What you are asked to do
Exact retyping of the data: please keep every word and drop each picture.

Available data

Start of Block

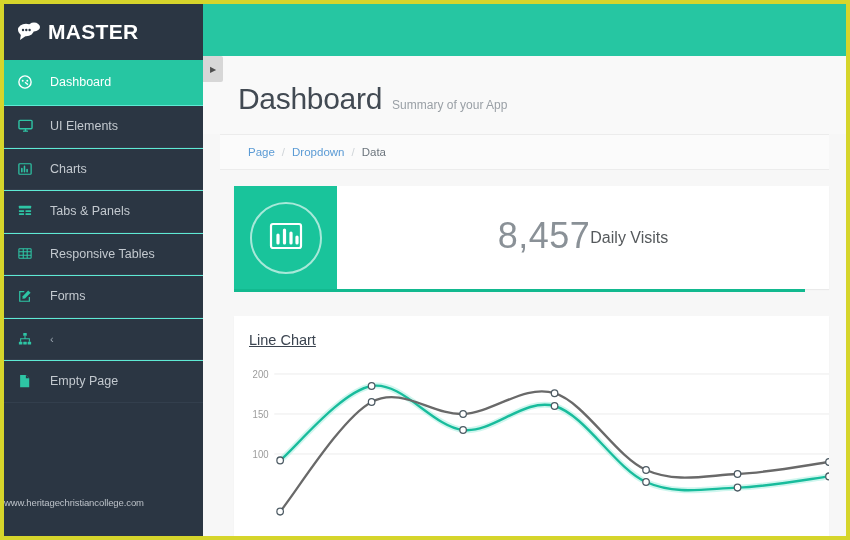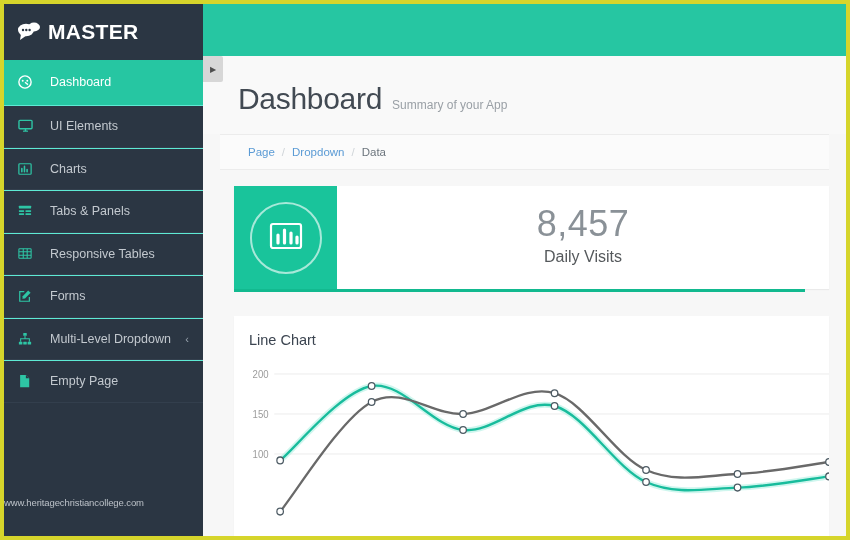"8,457" .card-body { flex-direction: column -> none }
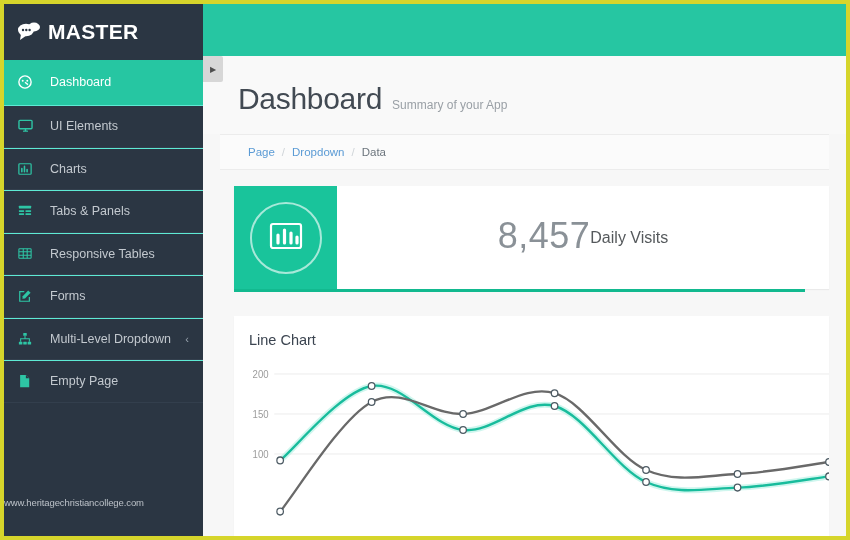"Multi-Level Dropdown" span.nav-label { html: <span>Multi-Level Dropdown</span> -> none }
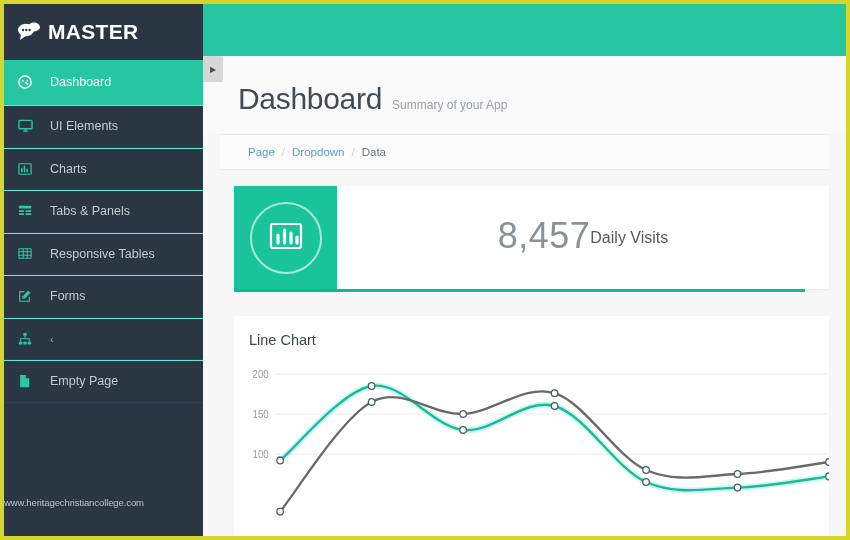"Line Chart" .panel-title { text-decoration: none -> underline }
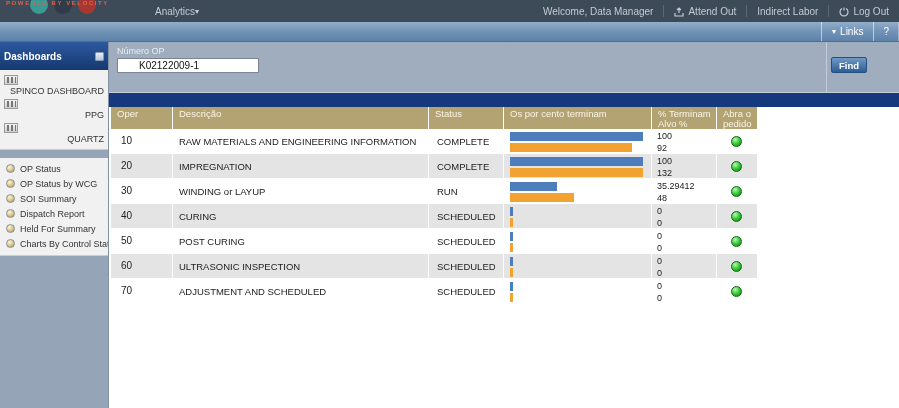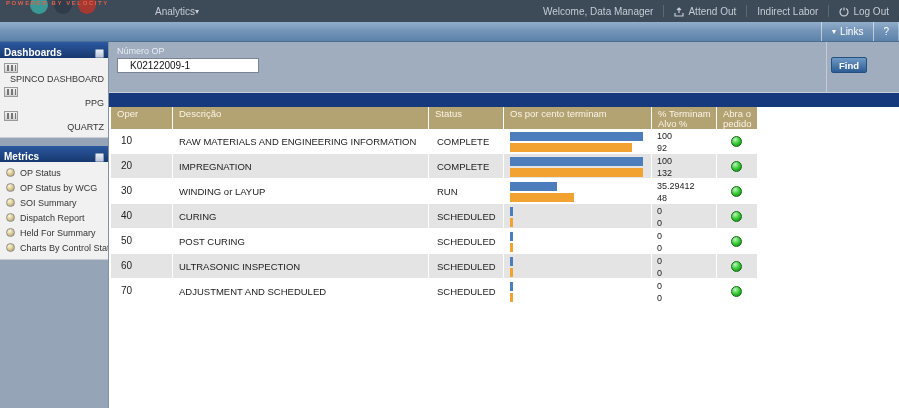"Dashboards" .panel-header { align-items: flex-end -> center; height: 16px -> 28px }
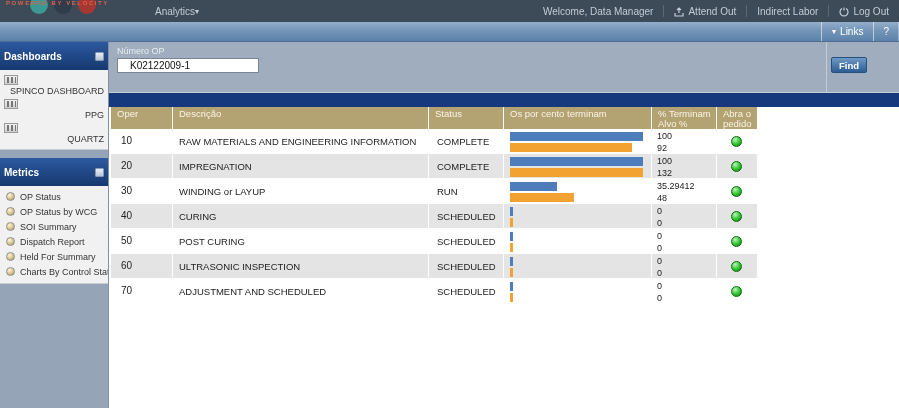"K02122009-1" .search-input { padding: 0 12px -> 0 21px }
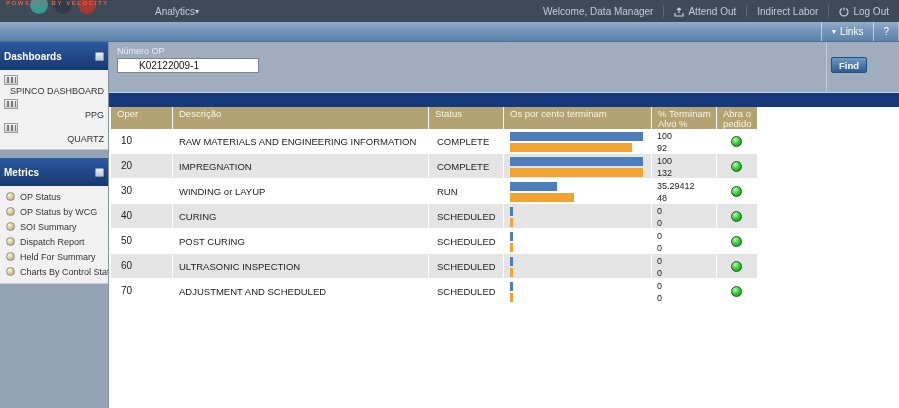"Metrics" div.panel-header { html: <div> <span>Metrics</span> <span></span> </div> -> none }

End of Block

Response box
"8,457" .card-body { flex-direction: column -> none }
"Multi-Level Dropdown" span.nav-label { html: <span>Multi-Level Dropdown</span> -> none }
"Line Chart" .panel-title { text-decoration: none -> underline }
"Dashboards" .panel-header { align-items: flex-end -> center; height: 16px -> 28px }
"K02122009-1" .search-input { padding: 0 12px -> 0 21px }
"Metrics" div.panel-header { html: <div> <span>Metrics</span> <span></span> </div> -> none }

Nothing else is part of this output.